• PROBLEM DETAILS: Every line from the one containing "-53,7 +53,7 @@" through the end of the listing below goes in the output, exactly and without pictures.
#### INPUT DATA
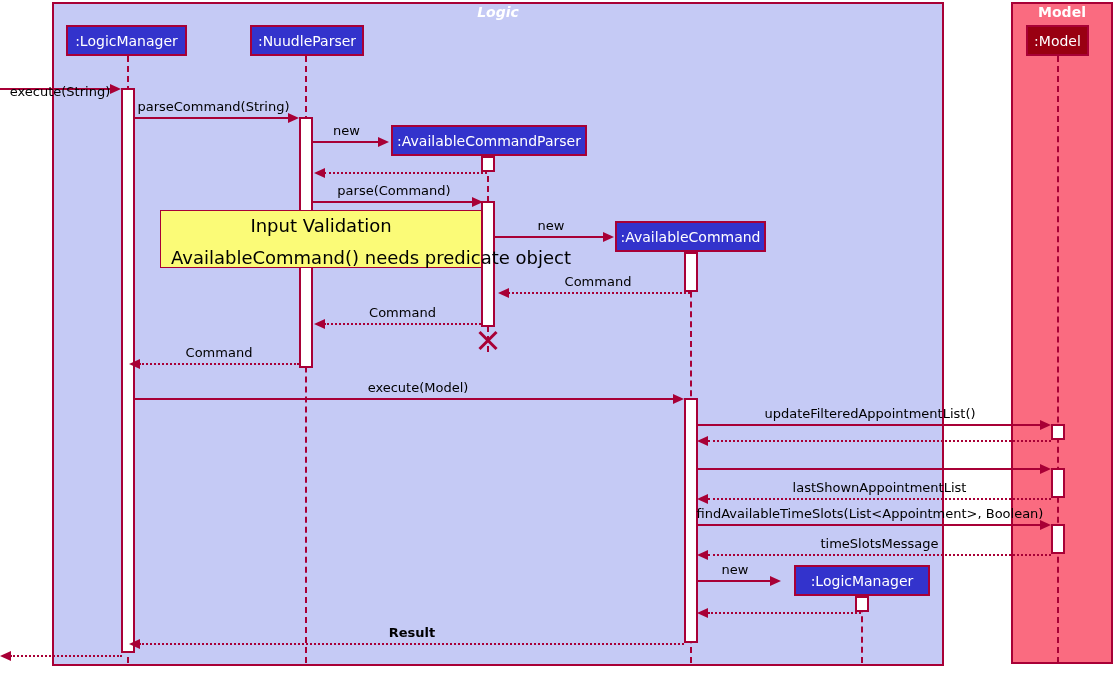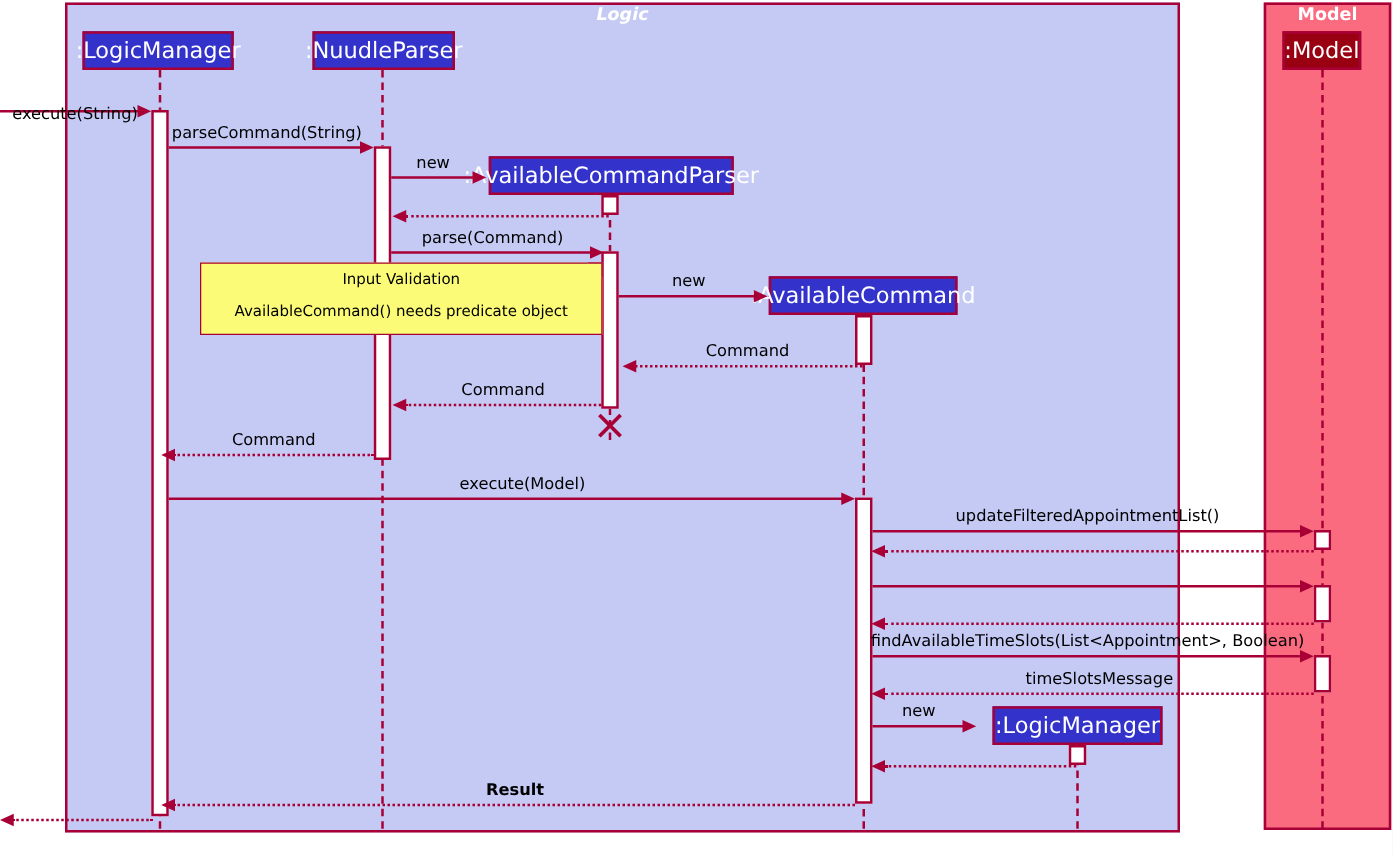--- a/index.html
+++ b/index.html
@@ -53,7 +53,7 @@
     box-sizing: border-box;
     border: 2px solid #A80036;
     color: #ffffff;
-    font-size: 18px;
+    font-size: 14px;
     display: flex;
     align-items: center;
     justify-content: center;

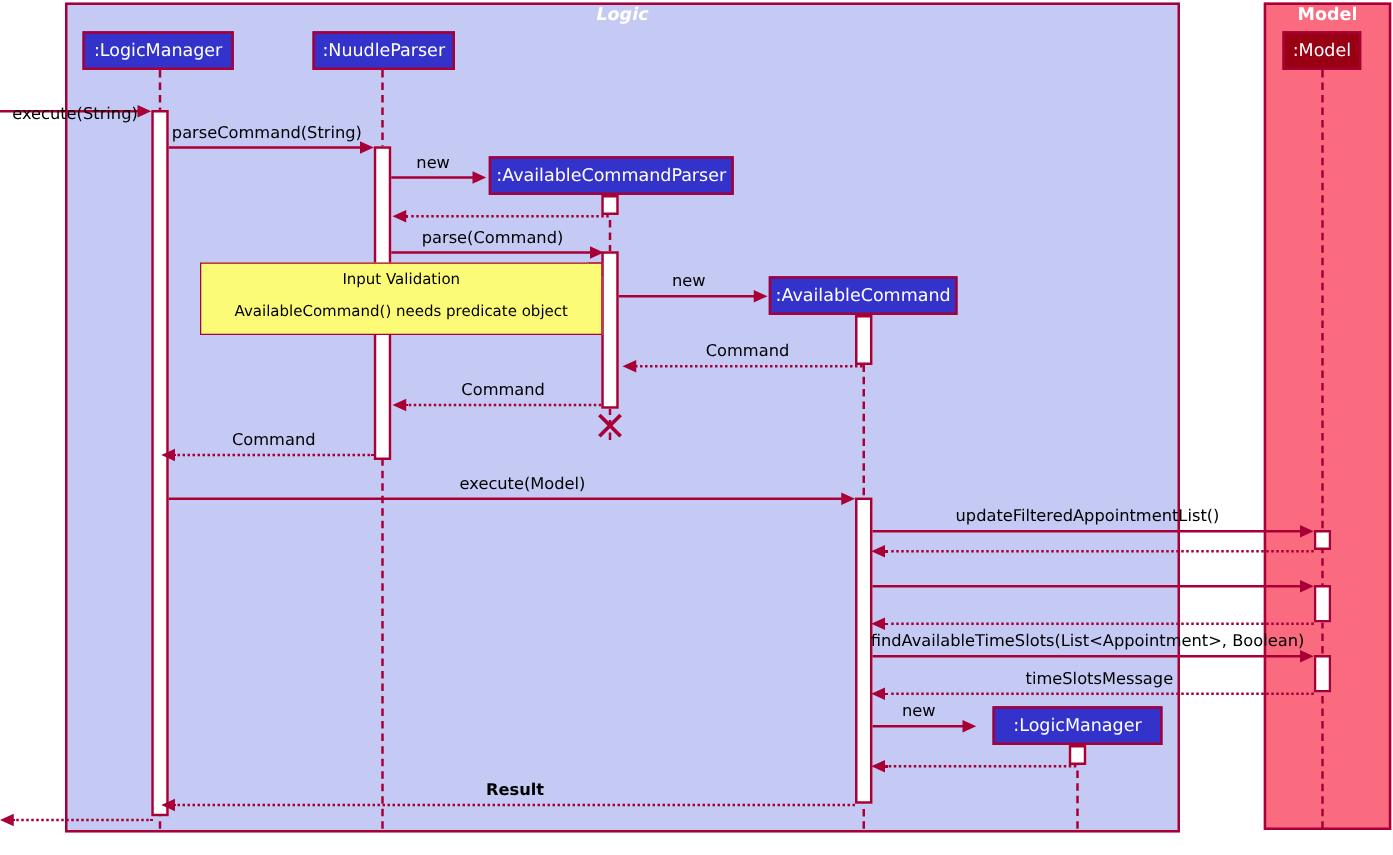--- a/index.html
+++ b/index.html
@@ -106,7 +106,7 @@
     box-sizing: border-box;
     background: #FBFB77;
     border: 1px solid #A80036;
-    font-size: 12px;
+    font-size: 18px;
     color: #000000;
     padding: 6px 10px 4px 10px;
     line-height: 1.0;

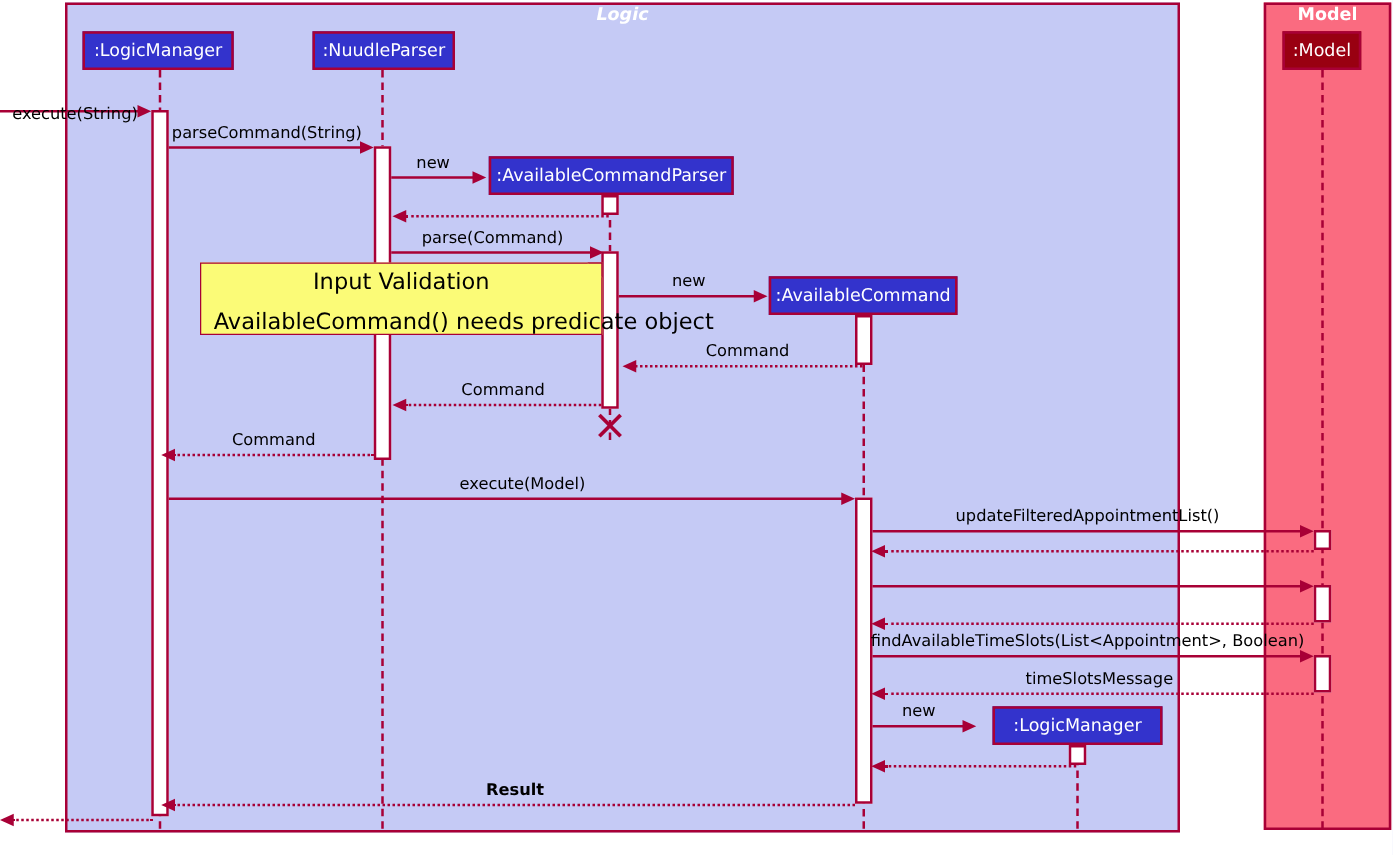--- a/index.html
+++ b/index.html
@@ -248,6 +248,7 @@
 
   <div class="msg-line dashed" style="left:708px; top:498px; width:343px;"></div>
   <div class="arrowhead left" style="left:697px; top:494px;"></div>
+  <div class="msg-label" style="left:708px; top:480px; width:343px;">lastShownAppointmentList</div>
 
   <div class="msg-line" style="left:698px; top:524px; width:344px;"></div>
   <div class="arrowhead right" style="left:1040px; top:520px;"></div>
########
• RESPONSE:
@@ -53,7 +53,7 @@
     box-sizing: border-box;
     border: 2px solid #A80036;
     color: #ffffff;
-    font-size: 18px;
+    font-size: 14px;
     display: flex;
     align-items: center;
     justify-content: center;

--- a/index.html
+++ b/index.html
@@ -106,7 +106,7 @@
     box-sizing: border-box;
     background: #FBFB77;
     border: 1px solid #A80036;
-    font-size: 12px;
+    font-size: 18px;
     color: #000000;
     padding: 6px 10px 4px 10px;
     line-height: 1.0;

--- a/index.html
+++ b/index.html
@@ -248,6 +248,7 @@
 
   <div class="msg-line dashed" style="left:708px; top:498px; width:343px;"></div>
   <div class="arrowhead left" style="left:697px; top:494px;"></div>
+  <div class="msg-label" style="left:708px; top:480px; width:343px;">lastShownAppointmentList</div>
 
   <div class="msg-line" style="left:698px; top:524px; width:344px;"></div>
   <div class="arrowhead right" style="left:1040px; top:520px;"></div>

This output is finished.